Excerpted records: Begin
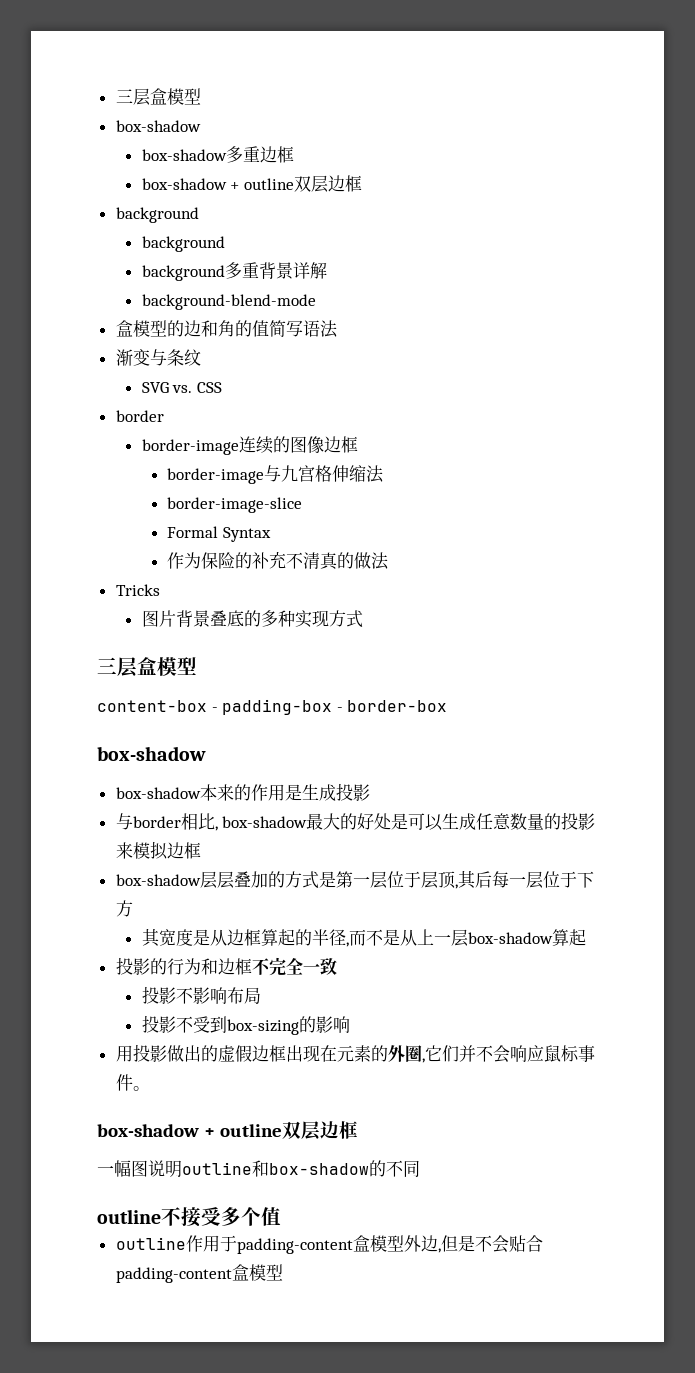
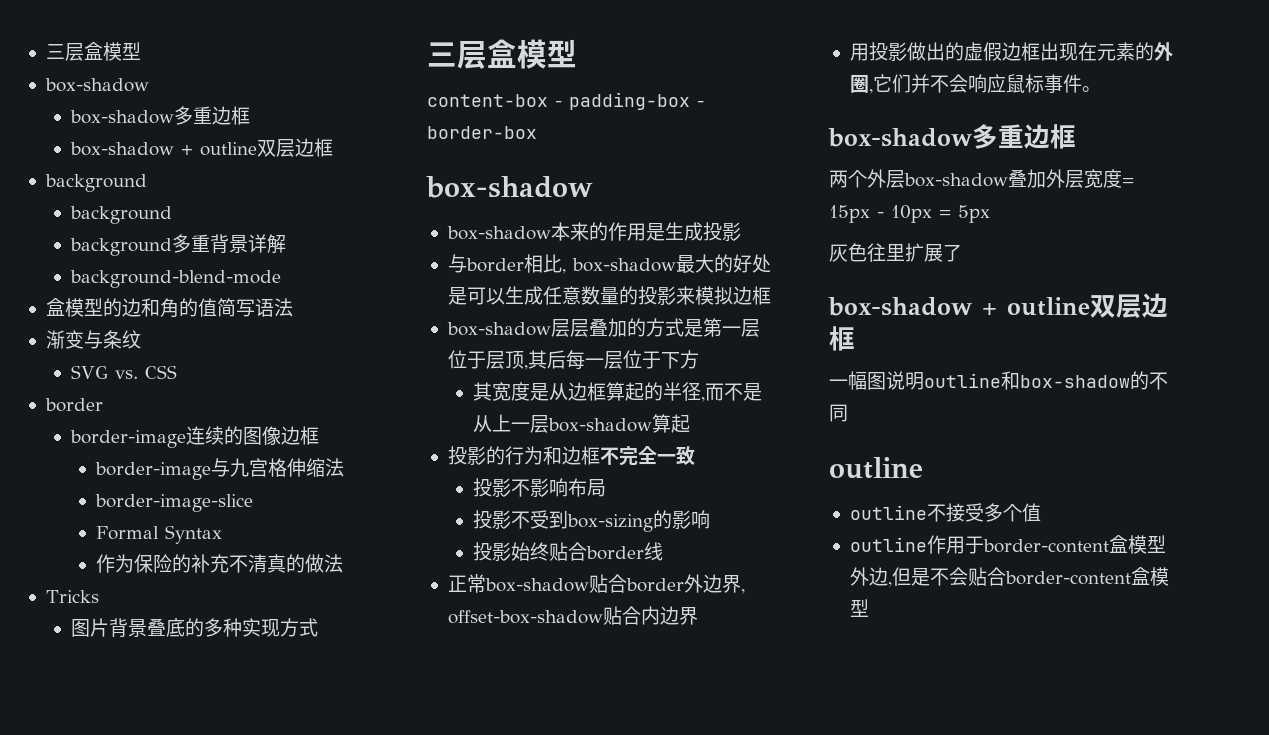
(350, 1024) none -> [473,542,664,561] [447,574,745,594] [447,606,698,625] // 投影始终贴合border线 // 正常box-shadow贴合border外边界, offset-box-shadow贴合内边界
(150, 1088) none -> [828,124,1076,149] [829,169,1134,188] [829,205,990,223] [829,243,962,262] // box-shadow多重边框 // 两个外层box-shadow叠加外层宽度= 15px - 10px = 5px // 灰色往里扩展了
(161, 1216) none -> [849,505,927,520] // outline
[236,1238,353,1254] padding-content -> [982,539,1109,553] border-content
[115,1267,232,1283] padding-content -> [1004,571,1131,585] border-content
Excerpted records: End
### What is expected
Look for the word "none" in the listing above, and copy every line where you find it.

### Written response
(350, 1024) none -> [473,542,664,561] [447,574,745,594] [447,606,698,625] // 投影始终贴合border线 // 正常box-shadow贴合border外边界, offset-box-shadow贴合内边界
(150, 1088) none -> [828,124,1076,149] [829,169,1134,188] [829,205,990,223] [829,243,962,262] // box-shadow多重边框 // 两个外层box-shadow叠加外层宽度= 15px - 10px = 5px // 灰色往里扩展了
(161, 1216) none -> [849,505,927,520] // outline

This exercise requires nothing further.